Prior to Moore presenting the school's continuous improvement plan report to board members, the Jasper Jr. High family was recognized for becoming a Cognia Internationally Certified STEM School in December.
Jasper Jr. High is one of only two schools in the county to have earned the prestigious certification that acknowledges the school's STEM culture can serve as a model for other schools to follow.
A lot of work led up to the school being STEM certified, and Moore said the momentum to improve hasn't stopped.
The school's students continue to use the Viking Engineering Design Process (VEDP), where they are ultimately tasked with problem-solving through STEM activities. The VEDP is a critical component of the school's continuous improvement goal of encouraging student leaders through engagement.

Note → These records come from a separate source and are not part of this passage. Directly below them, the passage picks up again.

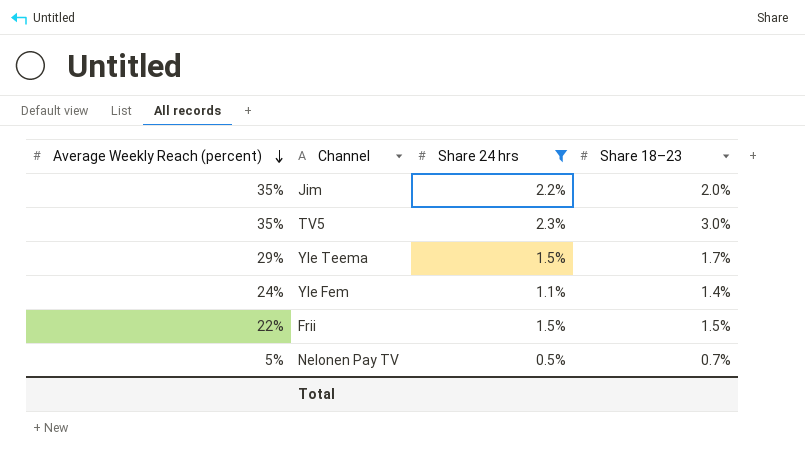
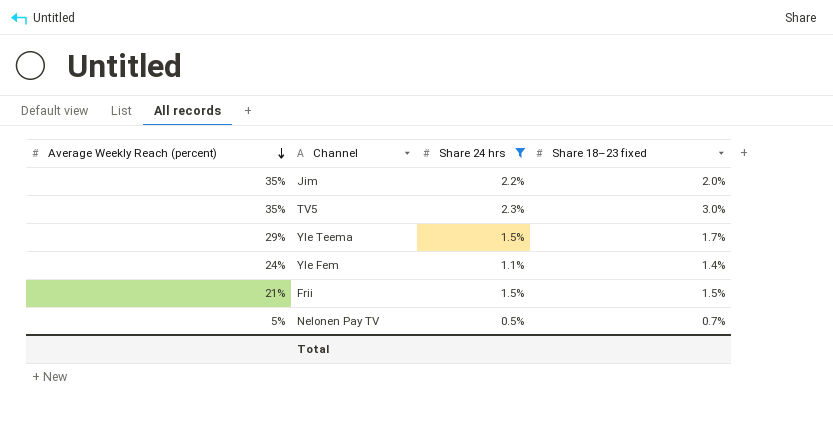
column name: Share 18–23 -> Share 18–23 fixed
Frii | Average Weekly Reach (percent): 22% -> 21%

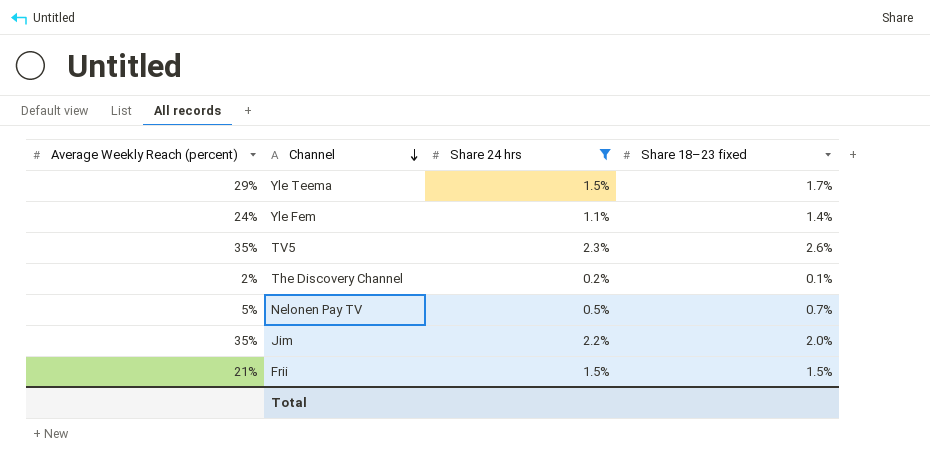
row order: Average Weekly Reach (percent) descending -> Channel descending
TV5 | Share 18–23 fixed: 3.0% -> 2.6%
row The Discovery Channel: none -> 2% | 0.2% | 0.1%

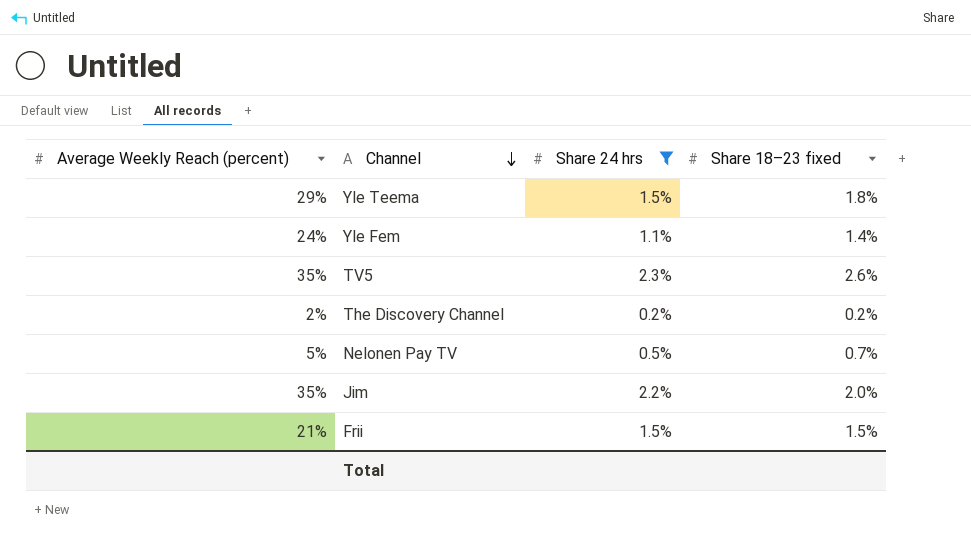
Yle Teema | Share 18–23 fixed: 1.7% -> 1.8%
The Discovery Channel | Share 18–23 fixed: 0.1% -> 0.2%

"It gives our students a new way of thinking critically and deeper to help them solve problems," Moore said of STEM.
School leaders are also focused on improving learning capacity and strengthening the resources available to students. Again, both goals are STEM driven.
Moore said STEM challenges students to focus, which, in turn, results in better performance in the classroom. For example, he said school discipline has been down since incorporating STEM activities, as well as a "house" system, which essentially splits students and teachers into groups or support teams.
Assessment scores have also improved at the school and the overall state report card grade for Jasper Jr. High also jumped recently from an 83 to an 88.
"There's a lot of things going on right now that gets our students' attention, but this is one of the things we think will keep our students' attention in school," Moore said of STEM. "Our STEM focus is for our students to understand the four C's — communication, critical thinking, collaboration and creativity."
STEM teachings are also occurring outside the classroom. Moore said many Birmingham businesses have offered for students to tour facilities. The exposure will also get the seventh- and eighth-grade students to think about possible career options.
"We've accomplished a lot. Our students are to be recognized for their accomplishments," Moore said in closing. "We're poised to do even better. I brag on the team (school faculty and staff) about what they're doing and how they're doing it."